Re: Support UTF-8 files with BOM in COPY FROM

From: Magnus Hagander <magnus(at)hagander(dot)net>
To: Itagaki Takahiro <itagaki(dot)takahiro(at)gmail(dot)com>
Cc: PostgreSQL Hackers <pgsql-hackers(at)postgresql(dot)org>
Subject: Re: Support UTF-8 files with BOM in COPY FROM
Date: 2011-09-26 11:47:54
Message-ID: CABUevEwNSAT28h8wN76A3q2edBKoBYU=ms-zi+1bzKGRS4aO0g@mail.gmail.com
Views: Raw Message | Whole Thread | Download mbox | Resend email
Thread:
Lists: pgsql-hackers

On Mon, Sep 26, 2011 at 13:36, Itagaki Takahiro
<itagaki(dot)takahiro(at)gmail(dot)com> wrote:
> On Mon, Sep 26, 2011 at 20:12, Magnus Hagander <magnus(at)hagander(dot)net> wrote:
>> I like it in general.

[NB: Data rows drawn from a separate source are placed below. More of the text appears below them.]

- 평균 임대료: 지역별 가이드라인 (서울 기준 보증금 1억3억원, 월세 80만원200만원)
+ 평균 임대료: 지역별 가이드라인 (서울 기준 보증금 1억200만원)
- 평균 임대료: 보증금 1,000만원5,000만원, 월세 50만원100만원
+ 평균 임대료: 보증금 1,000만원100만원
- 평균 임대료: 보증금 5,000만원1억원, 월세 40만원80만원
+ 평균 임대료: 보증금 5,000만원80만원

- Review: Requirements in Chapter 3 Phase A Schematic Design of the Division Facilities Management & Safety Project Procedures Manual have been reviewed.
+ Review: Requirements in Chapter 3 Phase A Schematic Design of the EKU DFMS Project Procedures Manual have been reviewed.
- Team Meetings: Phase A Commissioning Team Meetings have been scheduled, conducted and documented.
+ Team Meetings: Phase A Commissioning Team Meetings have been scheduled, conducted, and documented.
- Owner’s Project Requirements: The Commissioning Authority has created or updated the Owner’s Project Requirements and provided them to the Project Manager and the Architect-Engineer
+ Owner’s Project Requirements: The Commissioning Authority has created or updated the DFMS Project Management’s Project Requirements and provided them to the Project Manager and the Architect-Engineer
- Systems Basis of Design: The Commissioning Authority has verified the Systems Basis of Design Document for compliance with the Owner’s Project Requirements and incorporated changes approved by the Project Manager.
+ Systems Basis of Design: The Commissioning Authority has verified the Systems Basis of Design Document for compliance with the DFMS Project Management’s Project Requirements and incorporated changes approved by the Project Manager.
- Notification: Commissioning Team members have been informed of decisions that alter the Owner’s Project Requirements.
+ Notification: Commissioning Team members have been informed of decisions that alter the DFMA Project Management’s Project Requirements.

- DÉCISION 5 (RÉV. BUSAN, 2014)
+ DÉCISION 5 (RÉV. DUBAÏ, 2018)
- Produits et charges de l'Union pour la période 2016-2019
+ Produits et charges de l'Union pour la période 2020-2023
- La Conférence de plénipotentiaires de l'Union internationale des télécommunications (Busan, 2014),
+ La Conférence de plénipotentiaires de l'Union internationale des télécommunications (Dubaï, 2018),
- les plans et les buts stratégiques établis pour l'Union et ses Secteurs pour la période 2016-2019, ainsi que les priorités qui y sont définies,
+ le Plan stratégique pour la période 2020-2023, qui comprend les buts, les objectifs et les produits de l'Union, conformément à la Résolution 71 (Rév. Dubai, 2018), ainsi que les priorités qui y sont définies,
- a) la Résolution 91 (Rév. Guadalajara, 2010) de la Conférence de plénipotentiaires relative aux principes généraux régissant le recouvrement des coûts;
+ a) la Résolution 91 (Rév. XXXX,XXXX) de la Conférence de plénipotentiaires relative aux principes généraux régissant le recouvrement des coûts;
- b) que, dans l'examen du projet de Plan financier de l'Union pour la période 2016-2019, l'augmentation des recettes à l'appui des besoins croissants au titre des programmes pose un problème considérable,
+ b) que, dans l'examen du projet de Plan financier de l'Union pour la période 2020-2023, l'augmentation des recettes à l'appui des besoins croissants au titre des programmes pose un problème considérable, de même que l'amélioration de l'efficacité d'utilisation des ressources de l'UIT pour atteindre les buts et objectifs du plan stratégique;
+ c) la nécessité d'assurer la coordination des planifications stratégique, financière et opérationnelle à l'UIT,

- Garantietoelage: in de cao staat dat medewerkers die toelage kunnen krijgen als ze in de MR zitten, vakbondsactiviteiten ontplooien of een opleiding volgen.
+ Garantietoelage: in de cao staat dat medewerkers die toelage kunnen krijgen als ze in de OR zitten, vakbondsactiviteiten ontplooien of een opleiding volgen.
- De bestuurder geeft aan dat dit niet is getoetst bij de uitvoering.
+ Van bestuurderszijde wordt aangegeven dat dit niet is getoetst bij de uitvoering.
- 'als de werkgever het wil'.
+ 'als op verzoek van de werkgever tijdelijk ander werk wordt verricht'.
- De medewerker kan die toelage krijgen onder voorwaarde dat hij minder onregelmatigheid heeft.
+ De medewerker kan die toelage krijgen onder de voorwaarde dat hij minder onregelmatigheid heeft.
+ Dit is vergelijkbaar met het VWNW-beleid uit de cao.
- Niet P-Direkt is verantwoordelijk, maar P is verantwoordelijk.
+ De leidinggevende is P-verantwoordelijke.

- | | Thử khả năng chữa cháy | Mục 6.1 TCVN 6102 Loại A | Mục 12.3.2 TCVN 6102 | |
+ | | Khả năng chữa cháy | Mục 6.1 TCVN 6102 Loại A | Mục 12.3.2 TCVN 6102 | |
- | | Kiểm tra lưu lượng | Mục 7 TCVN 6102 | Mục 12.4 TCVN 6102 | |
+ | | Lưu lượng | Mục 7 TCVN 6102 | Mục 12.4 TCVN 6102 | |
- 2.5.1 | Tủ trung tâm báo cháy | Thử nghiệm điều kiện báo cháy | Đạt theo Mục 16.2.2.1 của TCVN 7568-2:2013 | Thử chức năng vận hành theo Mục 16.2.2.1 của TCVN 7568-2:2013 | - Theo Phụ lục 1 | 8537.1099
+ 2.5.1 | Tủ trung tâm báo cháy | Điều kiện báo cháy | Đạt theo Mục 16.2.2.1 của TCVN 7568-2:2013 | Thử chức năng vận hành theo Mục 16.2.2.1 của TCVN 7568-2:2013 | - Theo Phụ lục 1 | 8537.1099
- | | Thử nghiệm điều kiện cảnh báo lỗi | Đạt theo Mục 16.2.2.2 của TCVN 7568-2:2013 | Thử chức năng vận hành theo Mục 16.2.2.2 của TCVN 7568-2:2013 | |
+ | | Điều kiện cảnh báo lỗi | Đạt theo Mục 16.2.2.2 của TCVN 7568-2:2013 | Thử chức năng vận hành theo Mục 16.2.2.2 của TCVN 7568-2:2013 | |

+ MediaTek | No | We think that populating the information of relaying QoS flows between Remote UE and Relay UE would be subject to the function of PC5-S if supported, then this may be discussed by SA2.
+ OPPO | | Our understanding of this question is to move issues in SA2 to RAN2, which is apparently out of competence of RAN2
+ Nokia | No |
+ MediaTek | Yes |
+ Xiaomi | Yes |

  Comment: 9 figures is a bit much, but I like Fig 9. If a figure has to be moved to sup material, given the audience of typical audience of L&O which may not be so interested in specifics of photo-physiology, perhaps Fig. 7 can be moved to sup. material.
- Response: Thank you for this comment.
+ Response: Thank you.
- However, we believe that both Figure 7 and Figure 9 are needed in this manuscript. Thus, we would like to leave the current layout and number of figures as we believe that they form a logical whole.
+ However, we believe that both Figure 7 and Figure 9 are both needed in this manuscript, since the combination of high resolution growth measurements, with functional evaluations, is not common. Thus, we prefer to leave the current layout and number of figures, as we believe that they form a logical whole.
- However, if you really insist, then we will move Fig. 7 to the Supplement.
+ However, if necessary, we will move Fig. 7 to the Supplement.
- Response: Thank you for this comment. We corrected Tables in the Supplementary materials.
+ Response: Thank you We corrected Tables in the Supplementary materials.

But if we're looking at the BOM, shouldn't we
>> also look and *reject* the file if it's a BOM for a non-UTF8 file? Say
>> if the BOM claims it's UTF16?
>
> -1 because we're depending on manual configuration for now.
> It would be reasonable if we had used automatic detection of
> character encoding, but we don't. In addition, some crazy
> encoding might use BOM codes as a valid character.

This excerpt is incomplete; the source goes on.